Official implementation for HYDRA.

These details have not been verified by PyPI

Project links

Project description

HYDRA: A Hyper Agent for Dynamic Compositional Visual Reasoning

This is the code for the paper HYDRA: A Hyper Agent for Dynamic Compositional Visual Reasoning, accepted by ECCV 2024 [Project Page]. We released the code that uses Reinforcement Learning (DQN) to fine-tune the LLM🔥🔥🔥

Release

[2025/02/11] 🤖 HYDRA with RL is released.
[2024/08/05] 🚀 PYPI package is released.
[2024/07/29] 🔥 HYDRA is open sourced in GitHub.

TODOs

We realize that gpt-3.5-turbo-0613 is deprecated, and gpt-3.5 will be replaced by gpt-4o-mini. We will release another version of HYDRA.

As of July 2024, gpt-4o-mini should be used in place of gpt-3.5-turbo, as it is cheaper, more capable, multimodal, and just as fast Openai API Page.

We also notice the embedding model is updated by OpenAI as shown in this link. Due to the uncertainty of the embedding model updates from OpenAI, we suggest you train a new version of the RL controller yourself and update the RL models.

GPT-4o-mini replacement.
LLaMA3.1 (ollama) replacement.
Gradio Demo
GPT-4o Version.
HYDRA with RL(DQN).
HYDRA with Deepseek R1.

https://github.com/user-attachments/assets/39a897ab-d457-49d2-8527-0d6fe3a3b922

Installation

Requirements

Python >= 3.10
conda

Please follow the instructions below to install the required packages and set up the environment.

1. Clone this repository.

git clone https://github.com/ControlNet/HYDRA

2. Setup conda environment and install dependencies.

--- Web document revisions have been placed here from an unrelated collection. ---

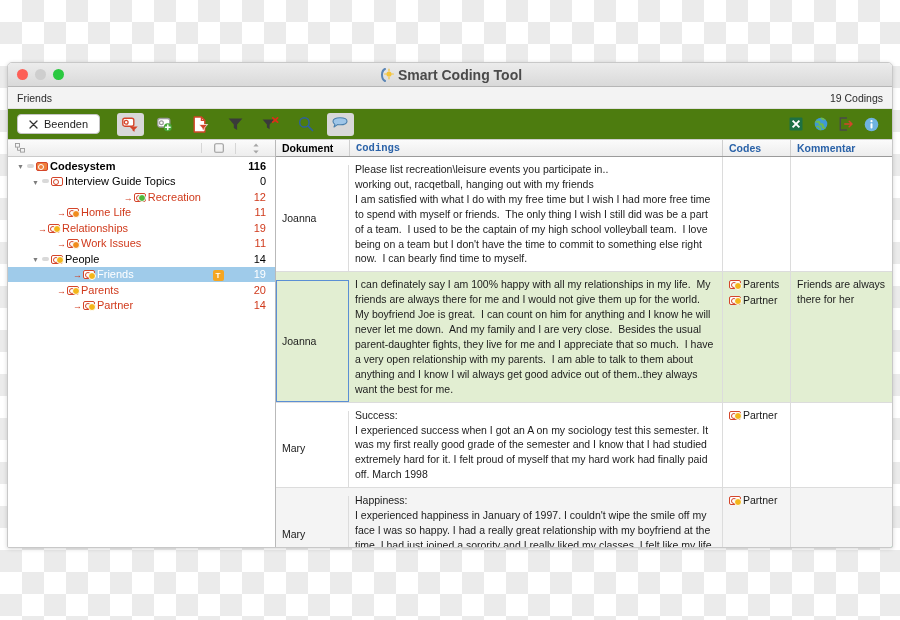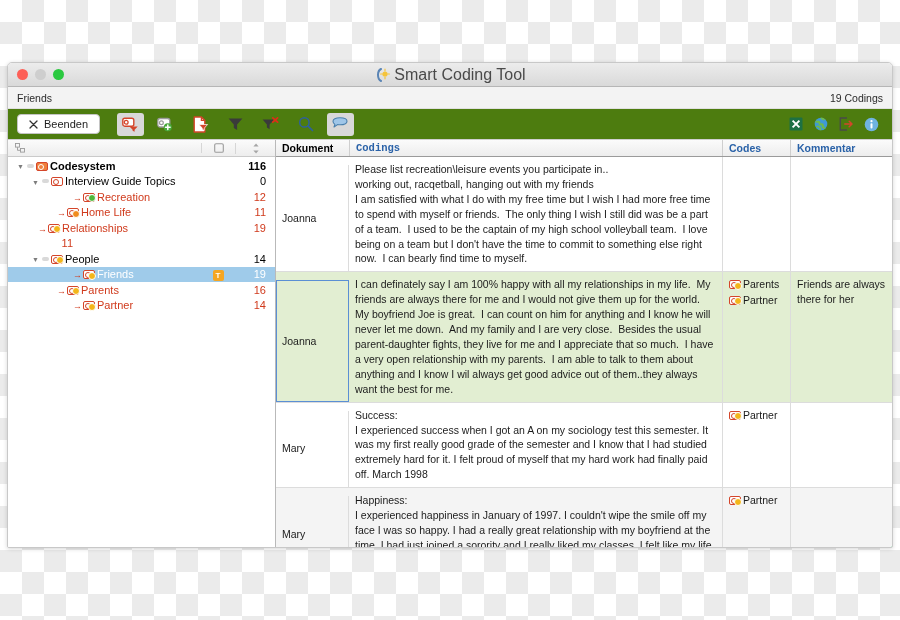"Smart Coding Tool" .title-center { font-size: 16px -> 14px; font-weight: normal -> bold }
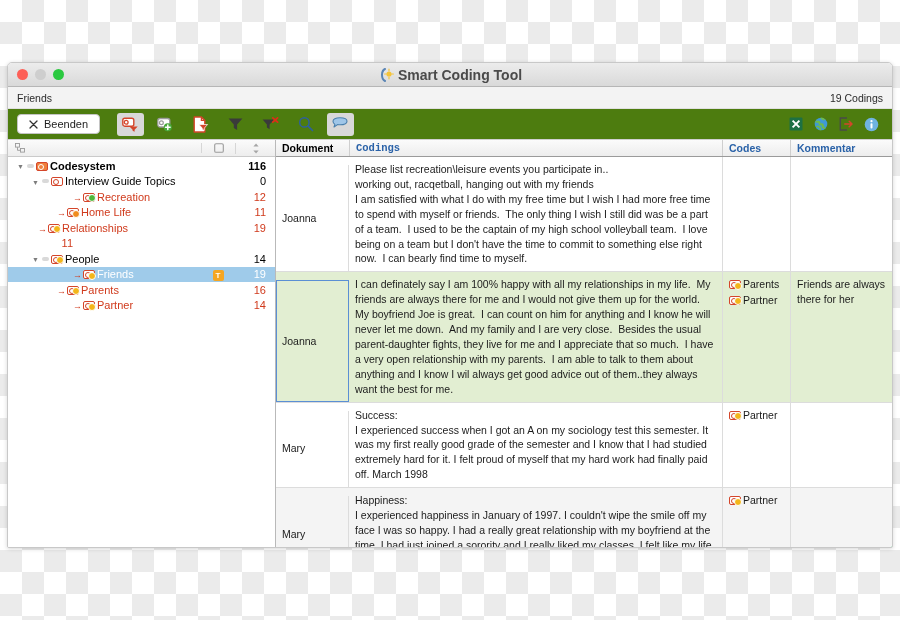"→ Recreation" div.label { text-align: none -> right }
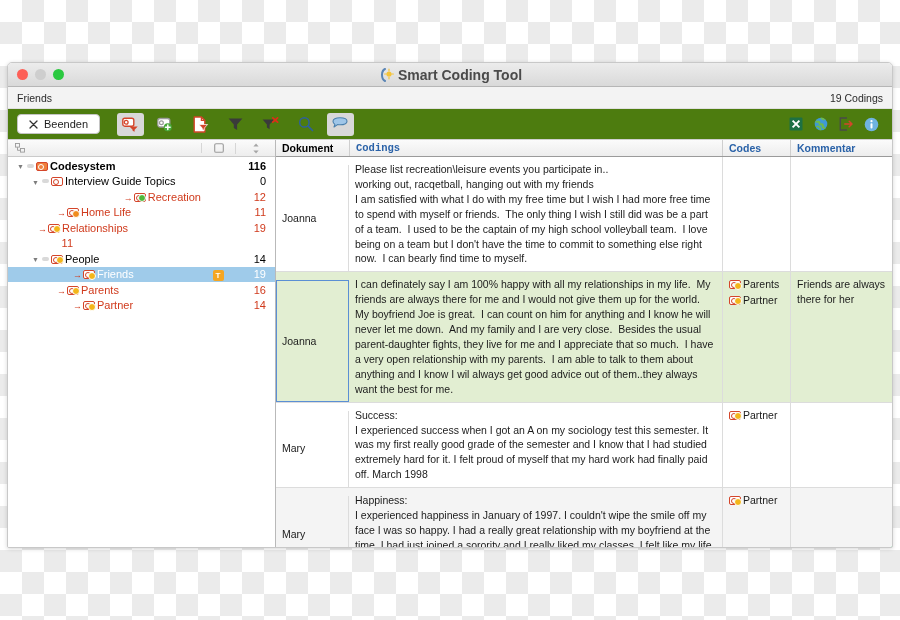"→ Work Issues" div.label { html: none -> <div><span></span><span>→</span><span></span><span>Work Issues</span></div> }
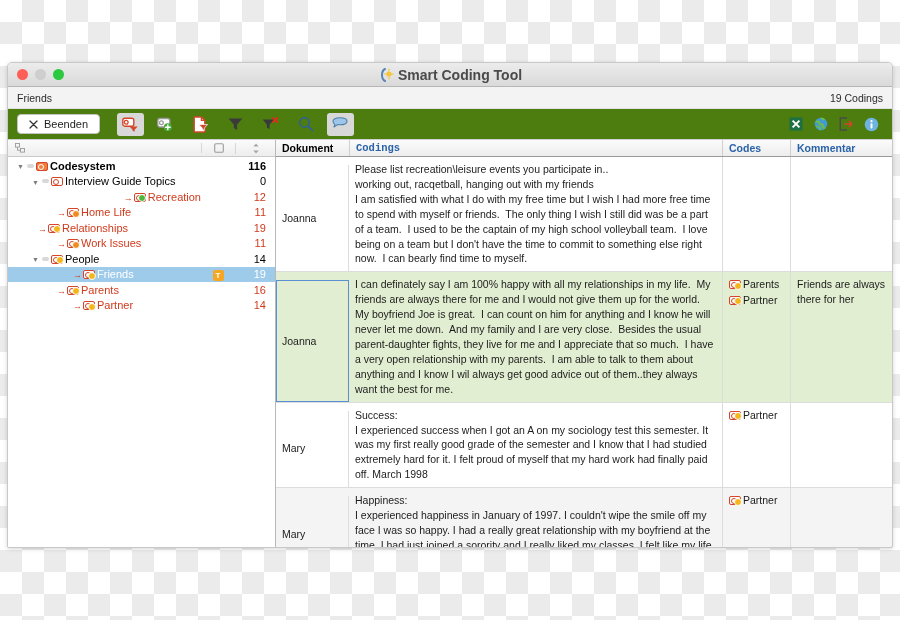"16" div.count { text: 16 -> 20 }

Option 1: Using pixi (recommended):

pixi install
pixi shell

Option 2: Building from source:

bash -i build_env.sh

If you meet errors, please consider going through the build_env.sh file and install the packages manually.

3. Configure the environments

Edit the file .env or setup in CLI to configure the environment variables.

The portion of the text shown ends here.